Blogs are blogs… that’s what you’d think. WordPress, Typepad, Blogger blogs or even the free WordPress.com blogs… they’re all the same… right? That’s exactly what I used to think but over the past two years, I’ve seen evidence to the contrary.
For example, I had one client who launched a blog on a VERY popular free blogging site on my recommendation.
The plan was to use the free blog as “bait” for her sales site. The plan was to capture targeted reader’s attention and those readers who were interested would click through to the frequent references to her sales website.

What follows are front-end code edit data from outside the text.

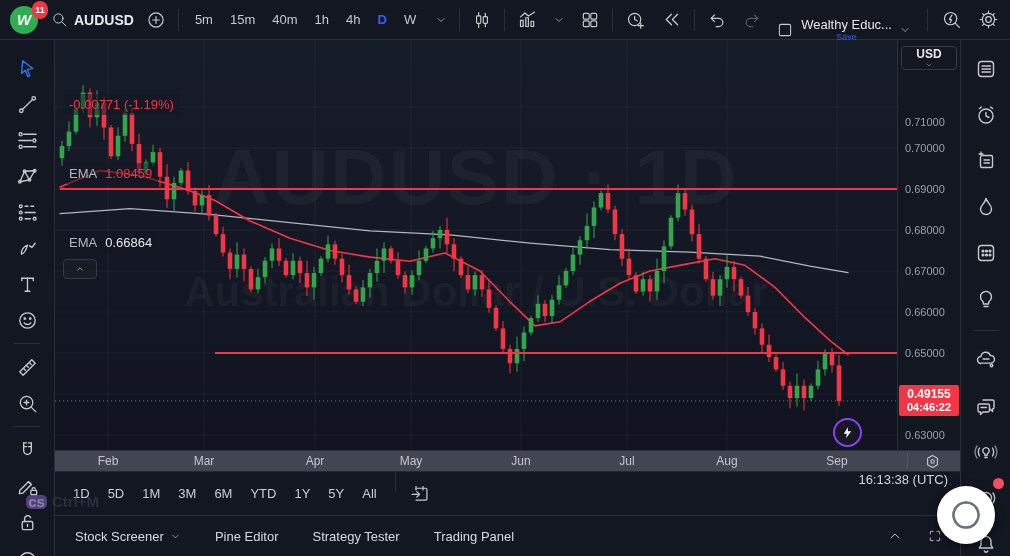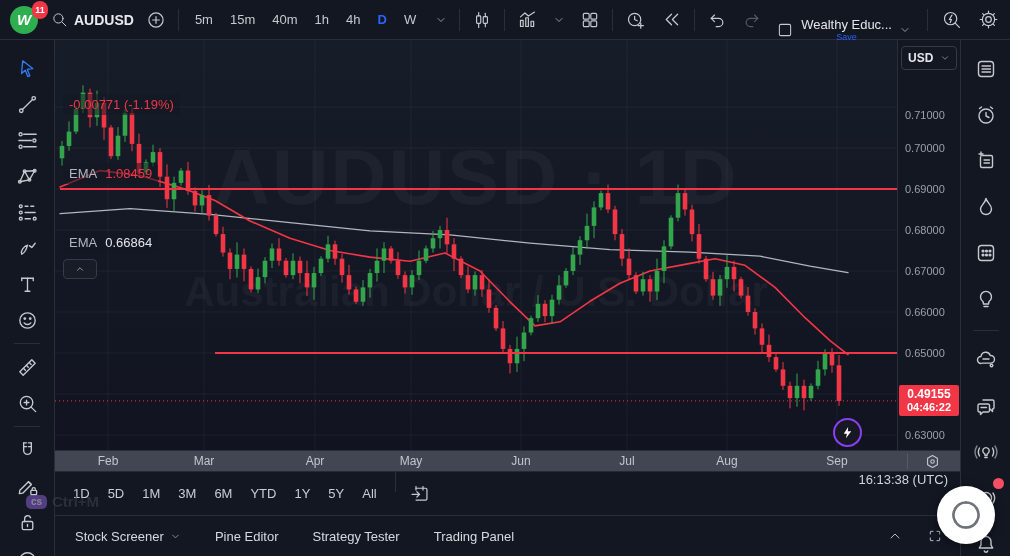"USD" .currency-dd { flex-direction: none -> column }
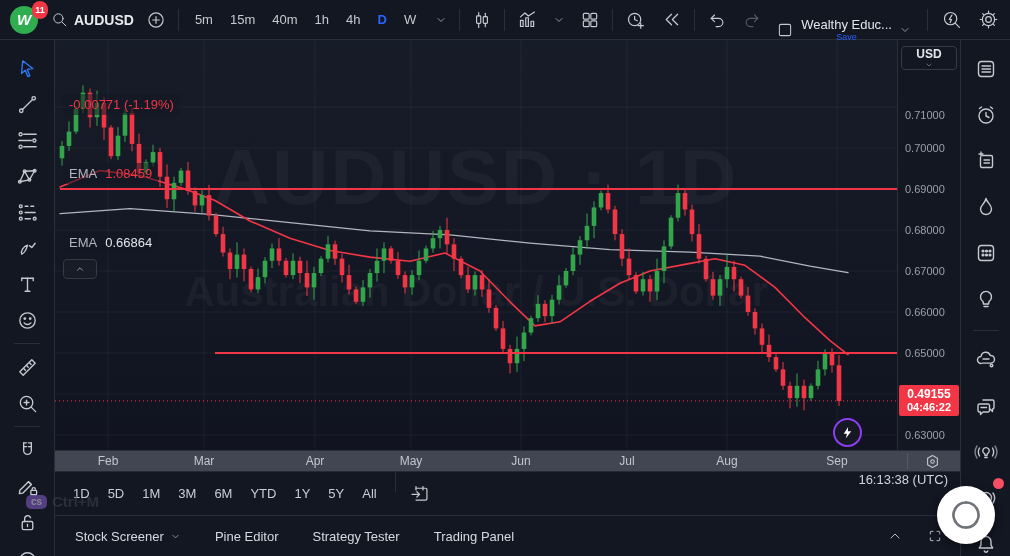"0.71000" div.tick { top: 69px -> 76px }
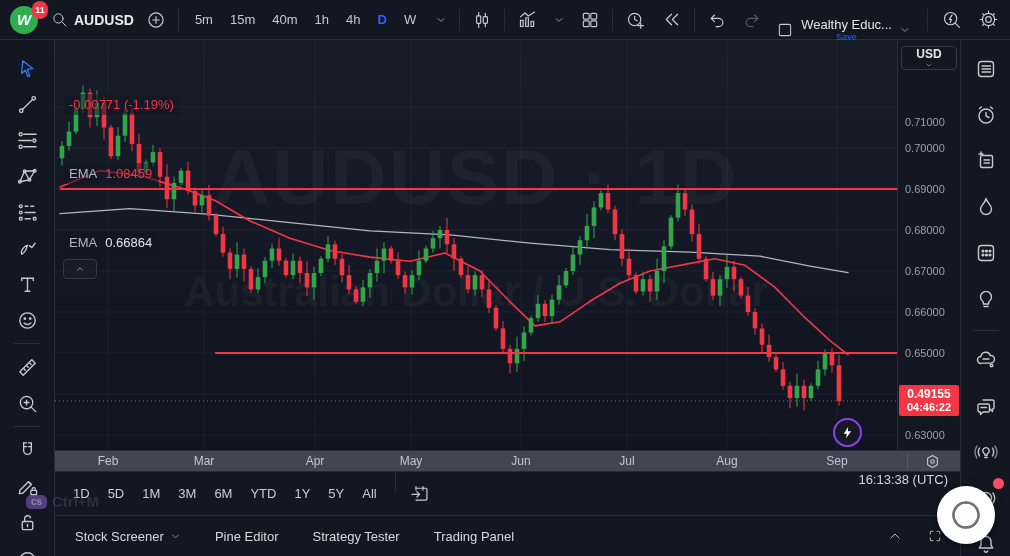"cs" .cs-badge { font-size: 10px -> 15px }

She blogged faithfully five times a week for several months yet when I ran the log files on her sales site, we didn’t see a single visitor come from her free blog to the sales site. In other words, over a 6-9 month period not a single person who visited her blog and went on to visit her web site.
I probably need to add here that I wasn’t using a free “stats” counter to track this or even the free “stats” programs available for free. I was using ClickTracks to analyze her log files.
Sure, my client didn’t have any $$$$ invested in development, but she was investing a significant amount of time and effort in her blogging efforts. (She’s a WONDERFUL writer, by the way!)
During this time, I launched quite a few wordpress self hosted blogs for other clients and the testimonials from those clients were outstanding.
It just didn’t make sense.
These people weren’t blogging as faithfully as the client with the free blog nor were they as well “branded” and tightly targeted as she had been with her free blog yet they were seeing growth in their blogs. There was increased traffic with the self hosted blogs (something we couldn’t track with the free blog) but most measurably, when you typed the other blogs into Google, the blogs came up in the search. That was NOT the case when it came to the free blog.
Because of what I had seen, I advised my client to launch a self hosted WordPress blog. (I’m a boot strapping entrepreneur’s best friend and hate to recommend spending money they don’t have to spend.)
Her WordPress blog was hosted on it’s own hosting account with a unique domain name pointing to the WordPress software installation. Her new blog acts as a “free standing” web site.
I then installed the necessary plug ins to “pump up” performance and she went to work blogging on the new site with the same enthusiasm she was on the free blog. She put a notice up on her free blog account that her blog was “moving” but we didn’t port the content over to the new blog.
Within 6 weeks of launching the self hosted WordPress blog, we began seeing traffic from her new blog coming to her HTML “storefront” web site. That traffic started as a trickle and is now a reliable flow.
Thanks to this hard working client, and a few that aren’t quite so enthusiastic when it comes to their blogs…. I’ve developed a real confidence in recommending that small business owners make the investment to launch a self hosted WordPress blog.
So these days, when I get an email asking me how to create an “alive and vibrant” blog presence, the first step I suggest is to launch a self hosted WordPress blog. It’s been my experience that free blogs just don’t get the attention they deserve or the traction for long term growth.
You must use WordPress to get more ranking in serp. I think.
You don’t HAVE to use WordPress to improve your search engine rankings. However, WordPress does make it easier to achieve better SERPS for those who are “coding impaired”. You still have to have a great handle on the basics of search – but WordPress makes it so you don’t have to learn to code to implement these basics.